LIMERICK CITY and its environs “rank as a European, if not an international, worst-case scenario in poor strategic planning”, according to a hard-hitting submission from An Taisce’s heritage officer, Ian Lumley.
Mayor of Limerick John Gilligan (Ind) yesterday said that Mr Lumley “is dead right”. The mayor said Limerick had “suffered enormously by being run by three different local authorities”.
Mr Lumley made his submission to the Mid-West Regional Authority on new planning guidelines for the region.
In it, he says Limerick city centre “is suffering serious retail and commercial decline, while unsustainable levels of car-based urban fringe development on the US model have been facilitated in the two county local authority areas, without any strategic integration and exacerbating self-reinforcing patterns of urban decline and urban edge sprawl”.
Mr Lumley argues that while a planning, land use and transport strategy was commissioned by the local authorities in the region over a decade ago, “selfish, short-term interests along with the grabbing of rates, revenue-generating development in inappropriate urban fringe locations in the Clare and Limerick county areas has rendered strategic planning of the Limerick city environs a shambles”.
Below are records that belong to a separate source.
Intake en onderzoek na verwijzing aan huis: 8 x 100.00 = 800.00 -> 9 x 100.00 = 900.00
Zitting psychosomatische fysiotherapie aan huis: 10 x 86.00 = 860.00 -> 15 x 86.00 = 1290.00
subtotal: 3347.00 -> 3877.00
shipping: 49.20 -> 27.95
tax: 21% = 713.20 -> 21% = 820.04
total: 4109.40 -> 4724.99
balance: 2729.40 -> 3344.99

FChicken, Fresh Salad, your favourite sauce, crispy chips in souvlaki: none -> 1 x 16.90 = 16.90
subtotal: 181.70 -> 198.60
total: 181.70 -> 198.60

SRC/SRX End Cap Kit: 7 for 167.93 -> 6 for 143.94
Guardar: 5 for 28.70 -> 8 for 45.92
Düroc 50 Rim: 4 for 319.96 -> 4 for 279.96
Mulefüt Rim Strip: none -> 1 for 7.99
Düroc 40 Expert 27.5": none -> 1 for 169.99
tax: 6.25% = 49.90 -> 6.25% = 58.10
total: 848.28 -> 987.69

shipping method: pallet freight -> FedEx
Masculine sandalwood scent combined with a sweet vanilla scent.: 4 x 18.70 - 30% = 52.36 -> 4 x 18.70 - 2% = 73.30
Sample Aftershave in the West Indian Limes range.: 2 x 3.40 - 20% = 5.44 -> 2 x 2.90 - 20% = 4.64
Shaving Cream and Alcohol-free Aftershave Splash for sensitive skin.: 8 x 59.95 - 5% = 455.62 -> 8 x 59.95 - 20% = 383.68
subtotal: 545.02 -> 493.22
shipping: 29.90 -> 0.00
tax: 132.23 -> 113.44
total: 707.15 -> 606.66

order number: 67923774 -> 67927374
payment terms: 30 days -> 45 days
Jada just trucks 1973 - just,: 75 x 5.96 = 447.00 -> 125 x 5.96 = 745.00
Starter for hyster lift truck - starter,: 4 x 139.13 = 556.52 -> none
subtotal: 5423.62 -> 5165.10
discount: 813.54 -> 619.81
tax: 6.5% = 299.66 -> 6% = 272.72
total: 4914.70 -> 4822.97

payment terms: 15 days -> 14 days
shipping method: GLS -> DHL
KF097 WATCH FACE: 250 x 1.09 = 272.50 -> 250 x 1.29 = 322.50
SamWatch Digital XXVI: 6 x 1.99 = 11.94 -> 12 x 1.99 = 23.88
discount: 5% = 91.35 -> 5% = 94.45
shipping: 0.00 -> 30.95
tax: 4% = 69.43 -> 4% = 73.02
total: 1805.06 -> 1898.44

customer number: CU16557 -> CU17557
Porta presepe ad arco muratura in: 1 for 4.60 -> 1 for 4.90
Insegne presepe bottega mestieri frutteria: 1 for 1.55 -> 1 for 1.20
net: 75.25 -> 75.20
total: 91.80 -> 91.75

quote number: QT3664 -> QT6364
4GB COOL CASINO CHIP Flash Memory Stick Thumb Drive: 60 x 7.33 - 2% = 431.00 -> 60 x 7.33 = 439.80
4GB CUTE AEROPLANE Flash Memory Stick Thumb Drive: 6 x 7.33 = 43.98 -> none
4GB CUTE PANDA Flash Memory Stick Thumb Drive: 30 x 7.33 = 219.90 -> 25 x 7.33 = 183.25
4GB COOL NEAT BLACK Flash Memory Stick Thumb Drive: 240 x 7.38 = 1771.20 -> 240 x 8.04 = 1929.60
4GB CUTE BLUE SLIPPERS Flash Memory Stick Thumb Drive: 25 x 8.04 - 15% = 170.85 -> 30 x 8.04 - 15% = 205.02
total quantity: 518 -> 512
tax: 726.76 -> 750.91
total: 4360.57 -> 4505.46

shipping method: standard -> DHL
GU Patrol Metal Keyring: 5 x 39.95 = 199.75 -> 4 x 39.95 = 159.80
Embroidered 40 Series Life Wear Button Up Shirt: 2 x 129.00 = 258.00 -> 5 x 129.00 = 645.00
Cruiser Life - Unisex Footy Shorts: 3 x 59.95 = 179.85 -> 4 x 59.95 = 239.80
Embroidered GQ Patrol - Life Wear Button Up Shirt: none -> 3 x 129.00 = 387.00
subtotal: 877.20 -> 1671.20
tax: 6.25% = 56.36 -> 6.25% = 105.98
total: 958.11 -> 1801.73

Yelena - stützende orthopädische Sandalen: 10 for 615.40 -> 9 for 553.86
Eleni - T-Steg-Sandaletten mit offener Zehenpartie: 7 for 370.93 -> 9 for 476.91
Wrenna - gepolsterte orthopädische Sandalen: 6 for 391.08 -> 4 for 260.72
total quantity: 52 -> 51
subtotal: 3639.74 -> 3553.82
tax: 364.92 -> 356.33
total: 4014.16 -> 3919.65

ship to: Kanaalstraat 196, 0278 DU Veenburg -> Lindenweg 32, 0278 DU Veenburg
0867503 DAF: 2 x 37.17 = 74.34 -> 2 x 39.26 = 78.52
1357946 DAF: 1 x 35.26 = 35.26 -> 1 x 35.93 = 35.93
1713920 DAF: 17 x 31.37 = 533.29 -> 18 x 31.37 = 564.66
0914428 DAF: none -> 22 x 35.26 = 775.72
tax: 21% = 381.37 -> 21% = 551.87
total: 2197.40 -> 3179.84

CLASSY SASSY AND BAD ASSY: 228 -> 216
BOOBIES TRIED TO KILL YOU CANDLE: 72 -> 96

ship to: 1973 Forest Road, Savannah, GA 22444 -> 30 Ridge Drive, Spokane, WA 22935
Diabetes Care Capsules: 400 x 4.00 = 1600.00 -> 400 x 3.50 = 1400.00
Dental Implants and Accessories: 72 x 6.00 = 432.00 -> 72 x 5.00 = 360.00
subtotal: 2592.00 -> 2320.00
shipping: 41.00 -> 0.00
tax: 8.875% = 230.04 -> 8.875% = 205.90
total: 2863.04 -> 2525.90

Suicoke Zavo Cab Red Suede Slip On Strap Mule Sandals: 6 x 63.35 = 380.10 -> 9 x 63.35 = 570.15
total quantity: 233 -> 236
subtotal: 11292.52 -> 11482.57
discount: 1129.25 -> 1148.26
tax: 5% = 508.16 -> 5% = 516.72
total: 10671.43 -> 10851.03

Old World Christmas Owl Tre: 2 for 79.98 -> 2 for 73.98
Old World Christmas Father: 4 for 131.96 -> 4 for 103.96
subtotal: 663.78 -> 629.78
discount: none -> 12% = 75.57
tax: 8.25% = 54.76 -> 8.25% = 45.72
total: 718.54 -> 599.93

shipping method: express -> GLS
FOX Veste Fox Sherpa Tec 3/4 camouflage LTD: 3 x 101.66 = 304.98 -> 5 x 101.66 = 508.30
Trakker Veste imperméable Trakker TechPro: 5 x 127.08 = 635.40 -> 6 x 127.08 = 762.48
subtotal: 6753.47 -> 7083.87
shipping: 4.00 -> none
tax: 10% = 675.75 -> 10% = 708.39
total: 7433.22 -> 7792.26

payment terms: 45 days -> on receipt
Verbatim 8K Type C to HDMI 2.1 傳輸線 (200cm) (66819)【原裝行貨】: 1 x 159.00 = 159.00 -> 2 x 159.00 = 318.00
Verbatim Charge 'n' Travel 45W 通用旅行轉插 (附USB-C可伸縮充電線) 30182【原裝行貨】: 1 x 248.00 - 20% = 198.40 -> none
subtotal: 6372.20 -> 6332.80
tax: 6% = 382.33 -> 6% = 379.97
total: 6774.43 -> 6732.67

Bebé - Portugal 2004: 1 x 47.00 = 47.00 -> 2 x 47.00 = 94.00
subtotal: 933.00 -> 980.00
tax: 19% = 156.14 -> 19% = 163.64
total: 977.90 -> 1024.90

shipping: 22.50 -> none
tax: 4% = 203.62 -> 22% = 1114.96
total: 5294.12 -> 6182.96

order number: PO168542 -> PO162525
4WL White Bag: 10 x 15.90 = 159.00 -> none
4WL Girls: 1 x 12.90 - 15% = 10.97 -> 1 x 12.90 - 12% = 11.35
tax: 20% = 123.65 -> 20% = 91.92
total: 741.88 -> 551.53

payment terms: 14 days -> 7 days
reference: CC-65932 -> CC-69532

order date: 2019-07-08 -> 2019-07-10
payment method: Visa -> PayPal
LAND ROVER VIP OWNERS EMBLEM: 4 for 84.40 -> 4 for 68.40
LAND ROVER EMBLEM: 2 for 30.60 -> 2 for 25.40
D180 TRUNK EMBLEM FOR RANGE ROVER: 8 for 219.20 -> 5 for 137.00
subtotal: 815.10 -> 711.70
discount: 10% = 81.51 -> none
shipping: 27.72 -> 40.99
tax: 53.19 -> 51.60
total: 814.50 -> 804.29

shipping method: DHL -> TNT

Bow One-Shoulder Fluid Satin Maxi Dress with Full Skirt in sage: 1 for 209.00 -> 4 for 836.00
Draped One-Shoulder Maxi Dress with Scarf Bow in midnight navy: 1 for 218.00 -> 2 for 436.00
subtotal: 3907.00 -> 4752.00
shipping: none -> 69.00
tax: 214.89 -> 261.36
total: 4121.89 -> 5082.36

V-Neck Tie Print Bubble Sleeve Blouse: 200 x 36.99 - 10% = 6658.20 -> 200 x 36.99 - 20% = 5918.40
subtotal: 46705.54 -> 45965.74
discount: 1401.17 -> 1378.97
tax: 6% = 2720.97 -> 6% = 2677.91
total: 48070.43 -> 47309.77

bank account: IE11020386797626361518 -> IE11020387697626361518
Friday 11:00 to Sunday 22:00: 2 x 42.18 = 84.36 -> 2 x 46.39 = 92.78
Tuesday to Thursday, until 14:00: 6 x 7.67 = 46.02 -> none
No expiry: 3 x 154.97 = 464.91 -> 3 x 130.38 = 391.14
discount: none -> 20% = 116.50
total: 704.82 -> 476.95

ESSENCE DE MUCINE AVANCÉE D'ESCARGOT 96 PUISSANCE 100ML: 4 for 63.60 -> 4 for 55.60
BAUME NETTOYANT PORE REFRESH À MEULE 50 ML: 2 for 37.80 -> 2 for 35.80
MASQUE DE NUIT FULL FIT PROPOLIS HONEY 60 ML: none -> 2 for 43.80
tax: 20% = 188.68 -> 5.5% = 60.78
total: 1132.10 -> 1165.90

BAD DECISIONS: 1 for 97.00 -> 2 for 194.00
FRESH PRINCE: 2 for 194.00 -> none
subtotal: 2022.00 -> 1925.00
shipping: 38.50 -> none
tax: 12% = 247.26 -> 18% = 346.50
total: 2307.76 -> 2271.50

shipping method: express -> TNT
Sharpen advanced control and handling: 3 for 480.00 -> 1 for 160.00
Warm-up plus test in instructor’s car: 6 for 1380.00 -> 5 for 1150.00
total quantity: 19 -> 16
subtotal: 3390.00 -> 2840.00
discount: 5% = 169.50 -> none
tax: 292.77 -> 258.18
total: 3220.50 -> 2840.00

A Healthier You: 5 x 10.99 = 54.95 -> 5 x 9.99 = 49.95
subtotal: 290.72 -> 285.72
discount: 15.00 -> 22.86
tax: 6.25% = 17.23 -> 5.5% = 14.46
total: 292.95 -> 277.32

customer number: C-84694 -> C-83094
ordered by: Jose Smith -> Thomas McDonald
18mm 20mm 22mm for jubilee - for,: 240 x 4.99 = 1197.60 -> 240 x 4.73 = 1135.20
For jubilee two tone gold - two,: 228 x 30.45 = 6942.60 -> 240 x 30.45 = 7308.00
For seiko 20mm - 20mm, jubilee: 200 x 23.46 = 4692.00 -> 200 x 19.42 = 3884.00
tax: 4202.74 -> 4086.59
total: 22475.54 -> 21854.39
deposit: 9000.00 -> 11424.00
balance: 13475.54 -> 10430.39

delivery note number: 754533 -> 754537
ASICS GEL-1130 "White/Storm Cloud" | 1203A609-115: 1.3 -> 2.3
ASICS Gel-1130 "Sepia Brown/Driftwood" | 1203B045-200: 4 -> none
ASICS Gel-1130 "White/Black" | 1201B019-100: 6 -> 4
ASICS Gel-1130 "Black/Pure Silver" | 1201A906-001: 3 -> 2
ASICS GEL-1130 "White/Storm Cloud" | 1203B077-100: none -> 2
He further states: “Apart from being one of the most unsustainably car-dependent cities of its size in Europe, the new development created in the sprawl areas of retail parks and surface car parks in locations like Childers Road or beyond the Ennis Road are an inefficient land use, visually bleak and above all, utterly lacking in creating and fostering a sustainable citywide community and accelerating and reinforcing the Limerick city area’s uniquely pocketed urban deprivation.”
He claims that the development of Limerick and the midwest “has replicated the pattern of poor regional planning structures and urban sprawl which has characterised development nationally”.
“The maintenance of inappropriate county boundary distinctions between Limerick city and Clare and Limerick county councils has significantly impeded the sustainable development of Limerick as the regional gateway to the midwest.
“The most problematic areas of urban deprivation within Limerick city has been largely bypassed by the impact of the boom.”
Mr Lumley states: “Although Limerick is situated at the junction of four railway lines, the opportunity of nucleating development along rail corridors has been lost.”
He also claims that the development of the Shannon tunnel “has not been integrated with any creditable city transportation strategy to reduce car dependence or capitalise on the benefit to the city centre of the bypassing of through traffic”.
Mr Gilligan has called on the Minister for the Environment to establish a boundary commission to determine the need for a boundary extension to Limerick city.